Another inspiration was finding the attic in the house location. I loved the character of this room and its potential for a powerful way to help tell the story visually, I pitched the blocking in the space and discussed the opportunity it opened here for a poignant moment in the film. Our director loved it and adapted the script to accommodate this location after the scout. I really wanted to find these moments for “breath” so that we could experience the world emotionally with Tessa. The challenge here was that we were on the fourth floor of the location with no access to lifts on this day due to budget restrictions. Luckily this is the one shot we were able to shoot into natural darkness and were able to push the schedule on this day to allow the wide shot, picking up our coverage the next morning.

Michael Wylam: “The film is very much told from the child’s perspective and thinking about how that could be represented photographically was key while punctuating certain moments to explore the complex power dynamic between Tessa and her mother.”

BC: How did you aim to convey the strained relationship between Tessa and Luna in your camerawork? How did you use framing, composition and camera movement in this regard?

MW: The film is very much told from the child’s perspective and thinking about how that could be represented photographically was key while punctuating certain moments to explore the complex power dynamic between Tessa and her mother. The structure of the shots needed to incorporate breath in places and I knew employing slow, lingering camera moves that had stability at key moments might create a certain tension so that when we arrive at the climactic moment in the film where Luna launches into a ferocious rage we could go handheld and more kinetic, which would help propel the audience from this feeling of treading on eggshells into an unhinged and unstable environment with Tessa. Going handheld here at Tessa’s height with the camera being reactive heightened the dramatic effect to feel the encroaching danger and violence of the scene.

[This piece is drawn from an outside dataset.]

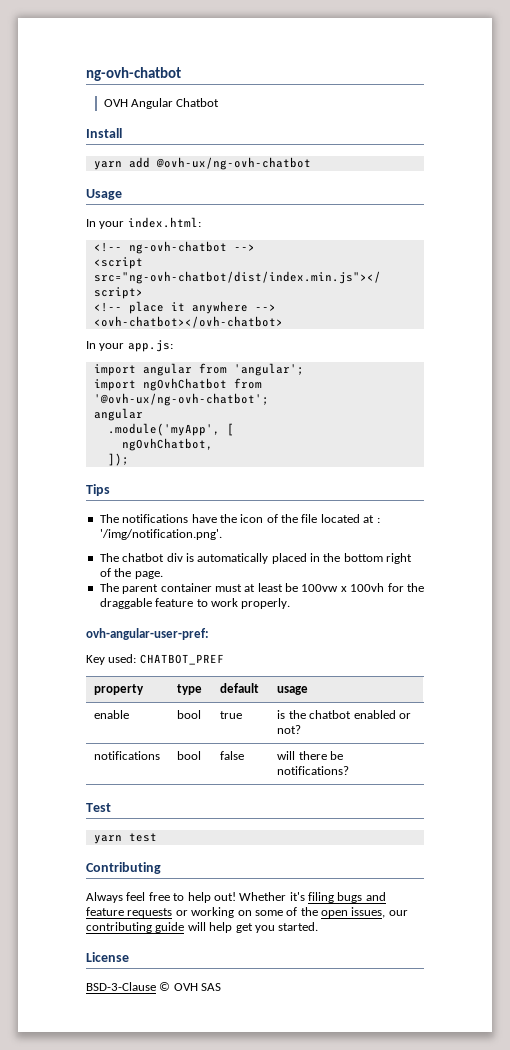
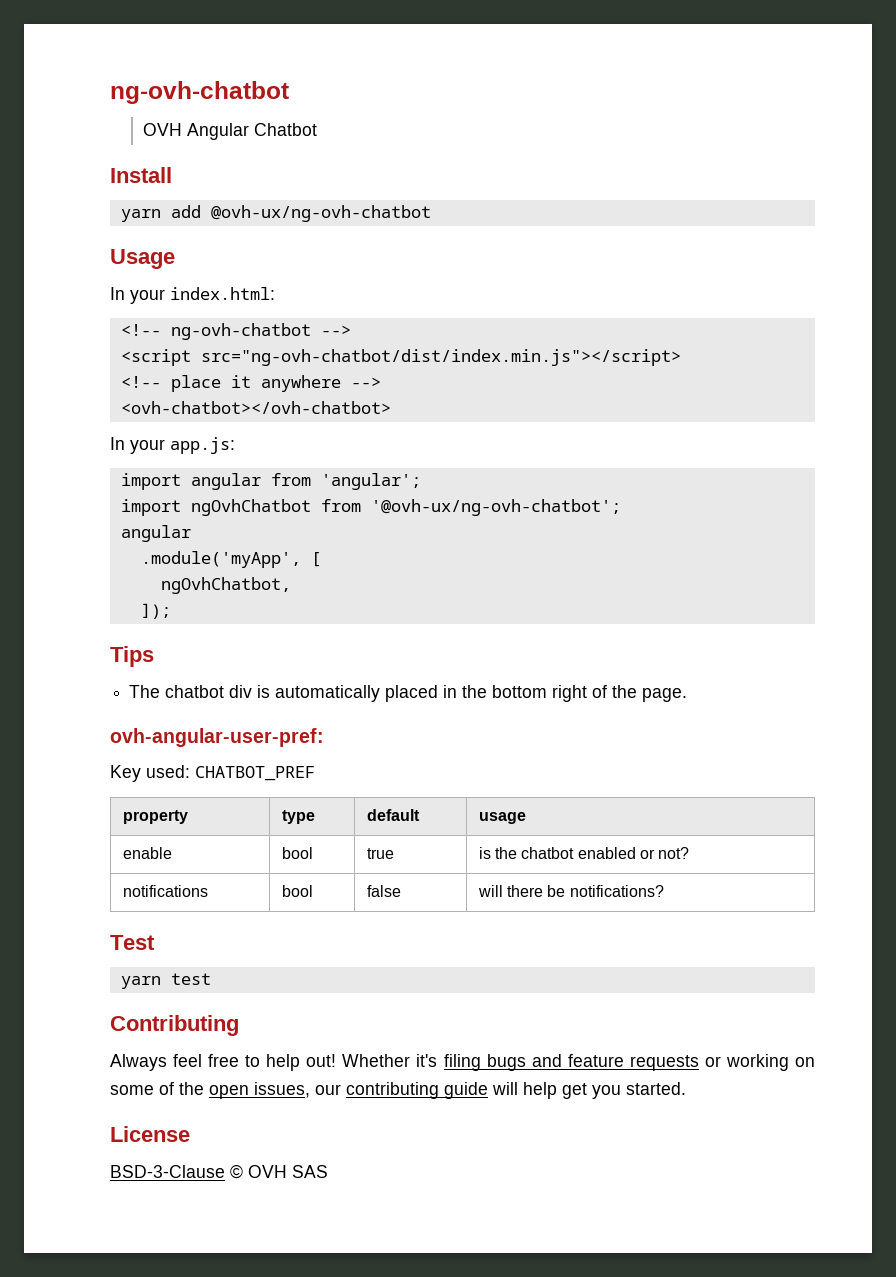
[99,514,380,523] [99,529,222,540] // The notifications have the icon of the file located at : '/img/notification.png'. -> (154, 656) none
[99,583,424,594] [99,598,291,609] // The parent container must at least be 100vw x 100vh for the draggable feature to work properly. -> (688, 695) none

The underlying sense of unease was something that was crucial to get across even when it wasn’t actively being portrayed in performances and this was a consideration during blocking and working out how that would impact the compositional language of the frame. Tessa is framed next to doorways as often as possible – it’s as if she needs an escape just in case things become volatile. Shooting 2.39:1 spherical also allowed for the ability to play with negative space and opened up framing opportunities to accentuate certain emotions that felt at odds, empty or lonely while utilising symmetrical compositions in juxtaposition which were intended to give a sense of things being more balanced and in control. I felt this was an interesting way of expressing the feeling of living with a emotionally abusive parent photographically – it’s the inconsistency that is confusing and damaging to the child.

As is the way with people like Luna, their mood dictates the atmosphere of the space they are in for anyone else present and I wanted the camerawork to be subservient to that sense in moments. I wanted to give Luna, sitting at the head of the table, a domineering feeling at the dinner scene for example – favouring fairly wide lenses throughout with the exception of employing the longest lens in our lens package – an 85mm – to slightly compress Luna with Tessa across the large space of the dining table giving the mother a sense of looming presence over her daughter. This was the only time I used the 85mm in the film and we suggest the power play just subtly in these opening scenes. This then contrasts with the intimate storyteller role Luna takes next in the scene, riddling a fantasy of what she wants the world to think is their Christmas. Here she plays the role of a “storyteller” describing what Tessa will tell the school about her Christmas Day and we go wide and close for a sense of intimacy as we buy into the story with Tessa to a degree as we are drawn into her charm. Employing a subtle visual grammar without being hyperbolic was crucial in helping the audience feel these moments with Tessa as her story unfolds.

Talented Remy Marthaller plays nine-year-old Tessa, pictured as the camera tracks around her

BC: Were there any challenges having a young (albeit very talented!) actor as the lead?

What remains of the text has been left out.